(Version comparison data)
=== Section Start ===
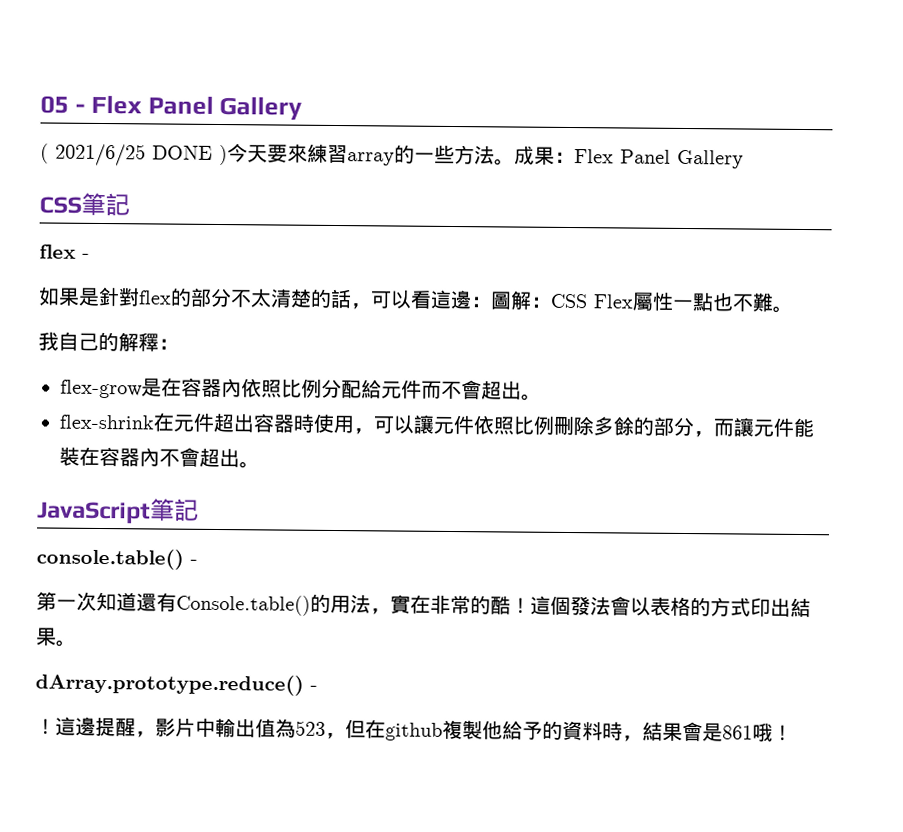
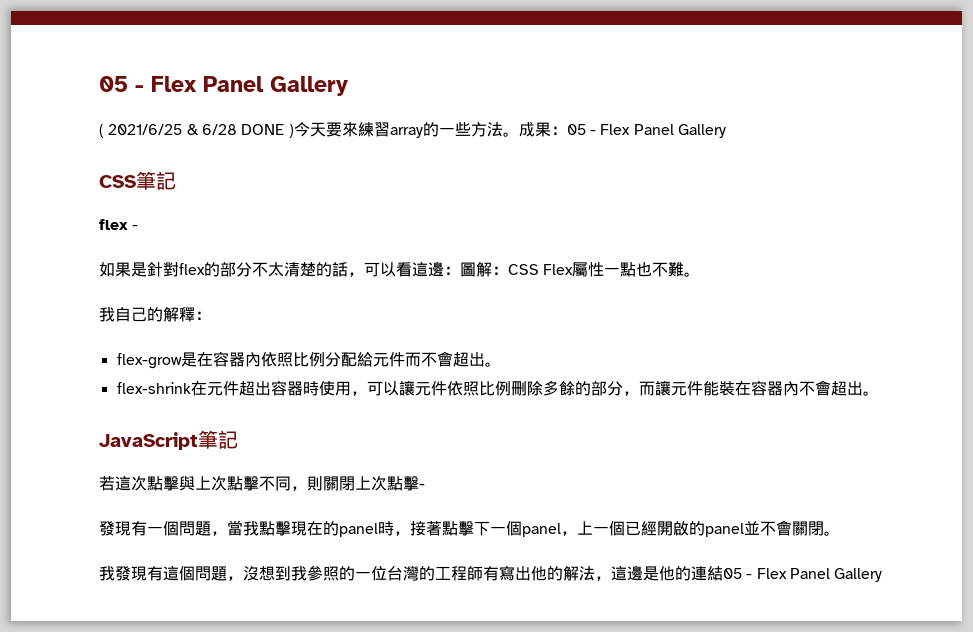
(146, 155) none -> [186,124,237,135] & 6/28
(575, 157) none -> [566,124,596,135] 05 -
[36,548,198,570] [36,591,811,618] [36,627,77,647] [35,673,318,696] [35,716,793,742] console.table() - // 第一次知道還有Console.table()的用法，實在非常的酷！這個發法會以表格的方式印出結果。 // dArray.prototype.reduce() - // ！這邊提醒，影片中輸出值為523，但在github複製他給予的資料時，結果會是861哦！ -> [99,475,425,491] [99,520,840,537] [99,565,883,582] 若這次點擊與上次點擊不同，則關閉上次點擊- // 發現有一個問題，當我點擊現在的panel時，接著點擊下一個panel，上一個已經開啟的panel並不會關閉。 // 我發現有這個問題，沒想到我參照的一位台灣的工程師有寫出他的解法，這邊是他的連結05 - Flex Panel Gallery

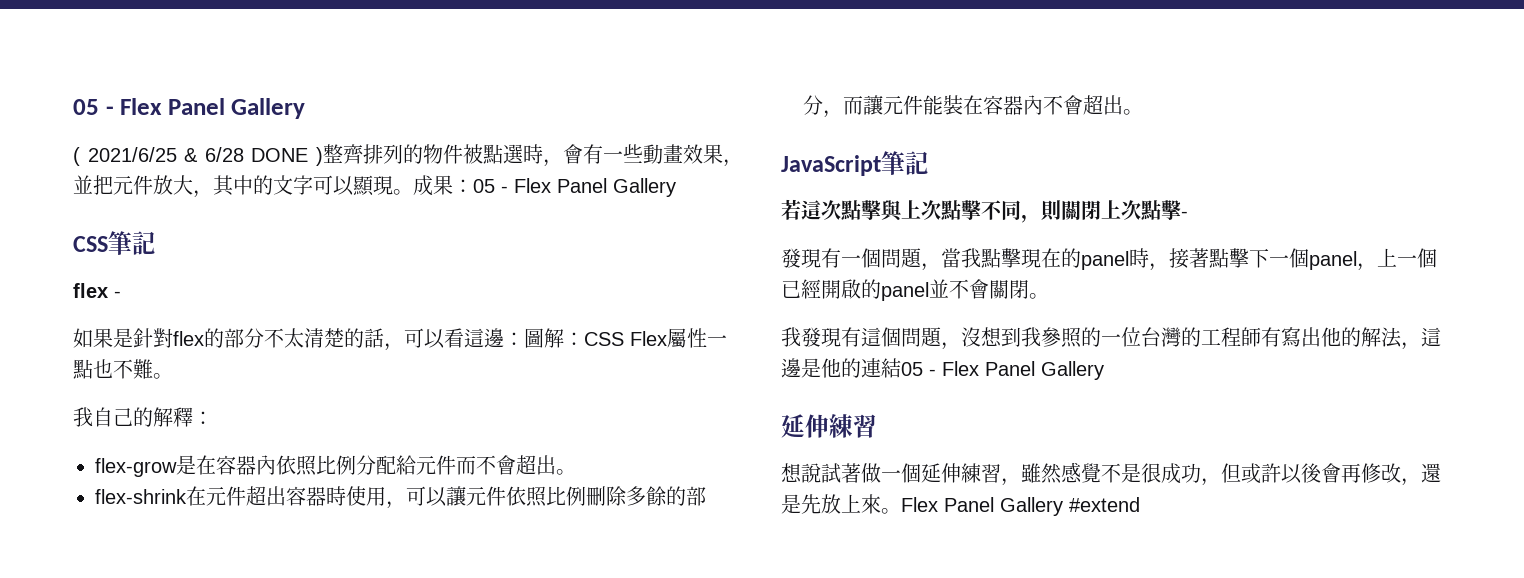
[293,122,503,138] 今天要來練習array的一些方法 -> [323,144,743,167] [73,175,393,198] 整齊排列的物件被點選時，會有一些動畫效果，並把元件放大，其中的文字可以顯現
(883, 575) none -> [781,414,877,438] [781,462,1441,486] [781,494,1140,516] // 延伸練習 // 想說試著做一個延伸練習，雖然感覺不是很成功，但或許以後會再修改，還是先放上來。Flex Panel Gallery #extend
=== Section End ===
=== Section Start ===
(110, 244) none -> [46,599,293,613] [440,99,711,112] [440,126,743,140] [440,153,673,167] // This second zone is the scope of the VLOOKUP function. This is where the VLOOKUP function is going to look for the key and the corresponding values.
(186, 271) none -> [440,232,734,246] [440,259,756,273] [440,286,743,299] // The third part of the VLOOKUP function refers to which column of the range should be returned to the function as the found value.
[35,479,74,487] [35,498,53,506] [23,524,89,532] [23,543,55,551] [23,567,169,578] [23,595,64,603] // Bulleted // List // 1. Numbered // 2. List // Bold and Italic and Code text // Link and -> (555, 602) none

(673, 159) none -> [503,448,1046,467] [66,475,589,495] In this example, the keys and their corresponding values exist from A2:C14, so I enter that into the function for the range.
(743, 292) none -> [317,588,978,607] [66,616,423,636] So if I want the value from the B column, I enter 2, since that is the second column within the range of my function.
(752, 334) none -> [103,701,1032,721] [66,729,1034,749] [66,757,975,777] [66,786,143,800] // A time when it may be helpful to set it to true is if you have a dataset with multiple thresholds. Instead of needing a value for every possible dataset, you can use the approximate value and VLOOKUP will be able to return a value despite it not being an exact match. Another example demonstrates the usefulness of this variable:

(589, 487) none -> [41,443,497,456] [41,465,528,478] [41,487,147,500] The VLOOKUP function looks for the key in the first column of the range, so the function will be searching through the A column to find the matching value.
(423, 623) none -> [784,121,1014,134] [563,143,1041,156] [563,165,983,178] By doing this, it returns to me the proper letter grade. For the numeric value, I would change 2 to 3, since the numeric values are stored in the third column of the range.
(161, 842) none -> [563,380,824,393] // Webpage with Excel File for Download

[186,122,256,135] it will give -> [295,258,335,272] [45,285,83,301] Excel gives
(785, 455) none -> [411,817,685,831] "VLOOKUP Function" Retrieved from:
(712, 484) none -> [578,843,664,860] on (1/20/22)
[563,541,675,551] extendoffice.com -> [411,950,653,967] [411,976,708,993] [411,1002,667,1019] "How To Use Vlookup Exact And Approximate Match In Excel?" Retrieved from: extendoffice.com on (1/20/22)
=== Section End ===
=== Section Start ===
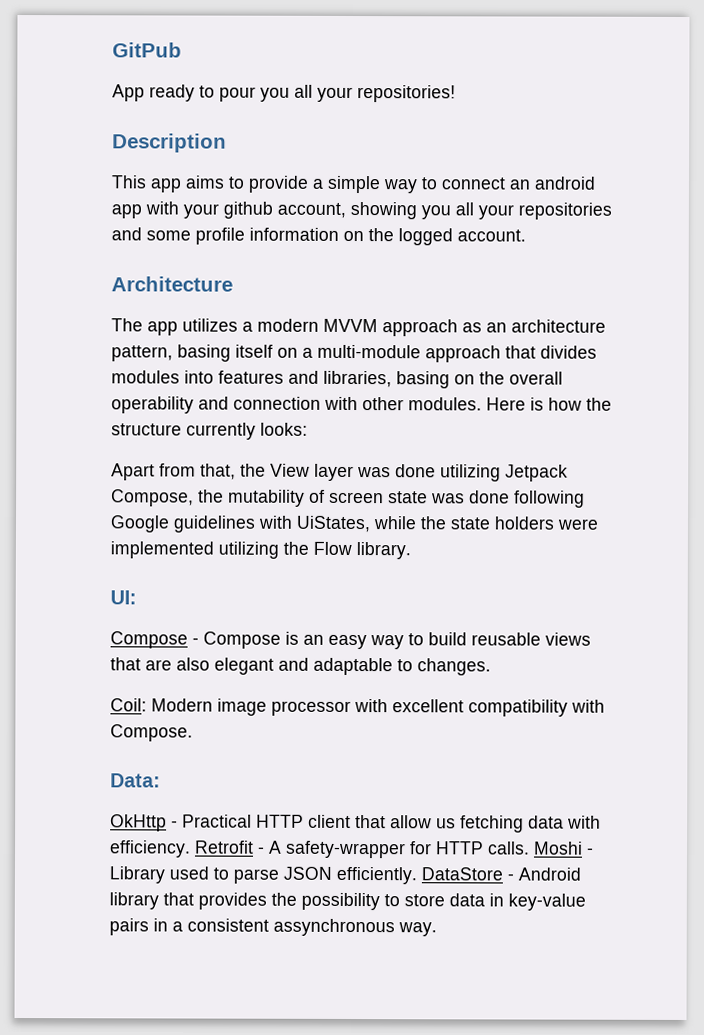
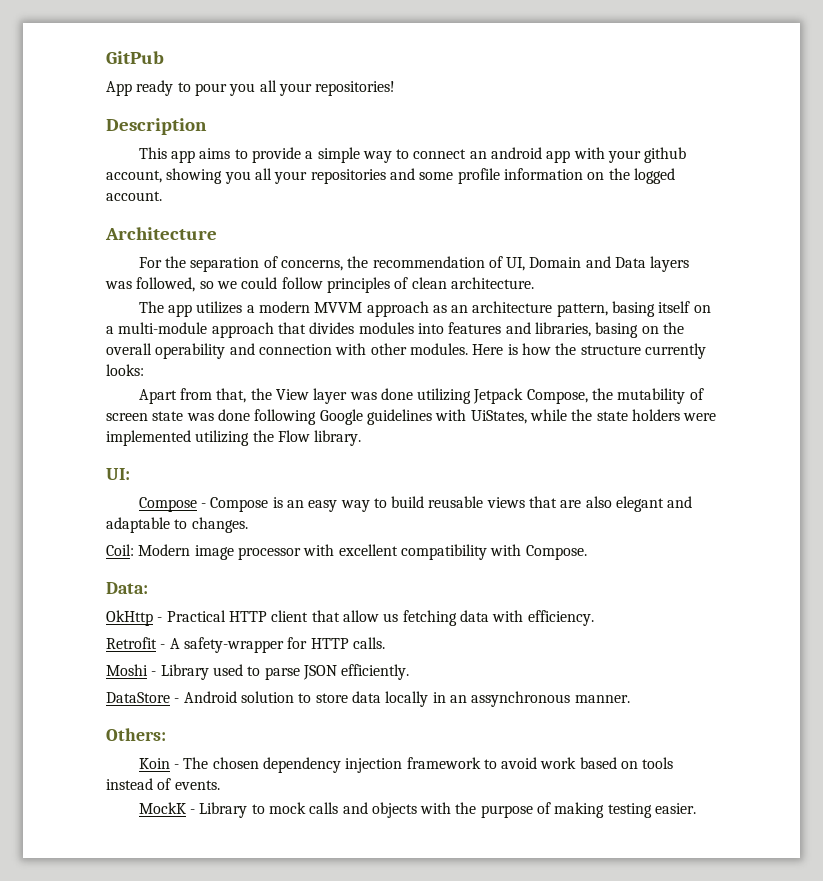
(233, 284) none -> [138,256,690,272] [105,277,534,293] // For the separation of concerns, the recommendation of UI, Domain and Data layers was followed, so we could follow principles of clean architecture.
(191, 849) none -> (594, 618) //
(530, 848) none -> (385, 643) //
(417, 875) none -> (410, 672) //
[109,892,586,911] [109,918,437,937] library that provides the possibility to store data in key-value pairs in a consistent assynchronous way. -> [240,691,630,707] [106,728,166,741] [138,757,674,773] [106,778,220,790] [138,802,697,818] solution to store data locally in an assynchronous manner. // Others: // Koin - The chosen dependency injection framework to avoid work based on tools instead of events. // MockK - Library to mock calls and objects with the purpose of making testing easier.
=== Section End ===
EXERCISE INSTRUCTIONS> Out of the preceding entries, pull every line containing the string "corresponding".

RESULT OF THE EXERCISE>
(110, 244) none -> [46,599,293,613] [440,99,711,112] [440,126,743,140] [440,153,673,167] // This second zone is the scope of the VLOOKUP function. This is where the VLOOKUP function is going to look for the key and the corresponding values.
(673, 159) none -> [503,448,1046,467] [66,475,589,495] In this example, the keys and their corresponding values exist from A2:C14, so I enter that into the function for the range.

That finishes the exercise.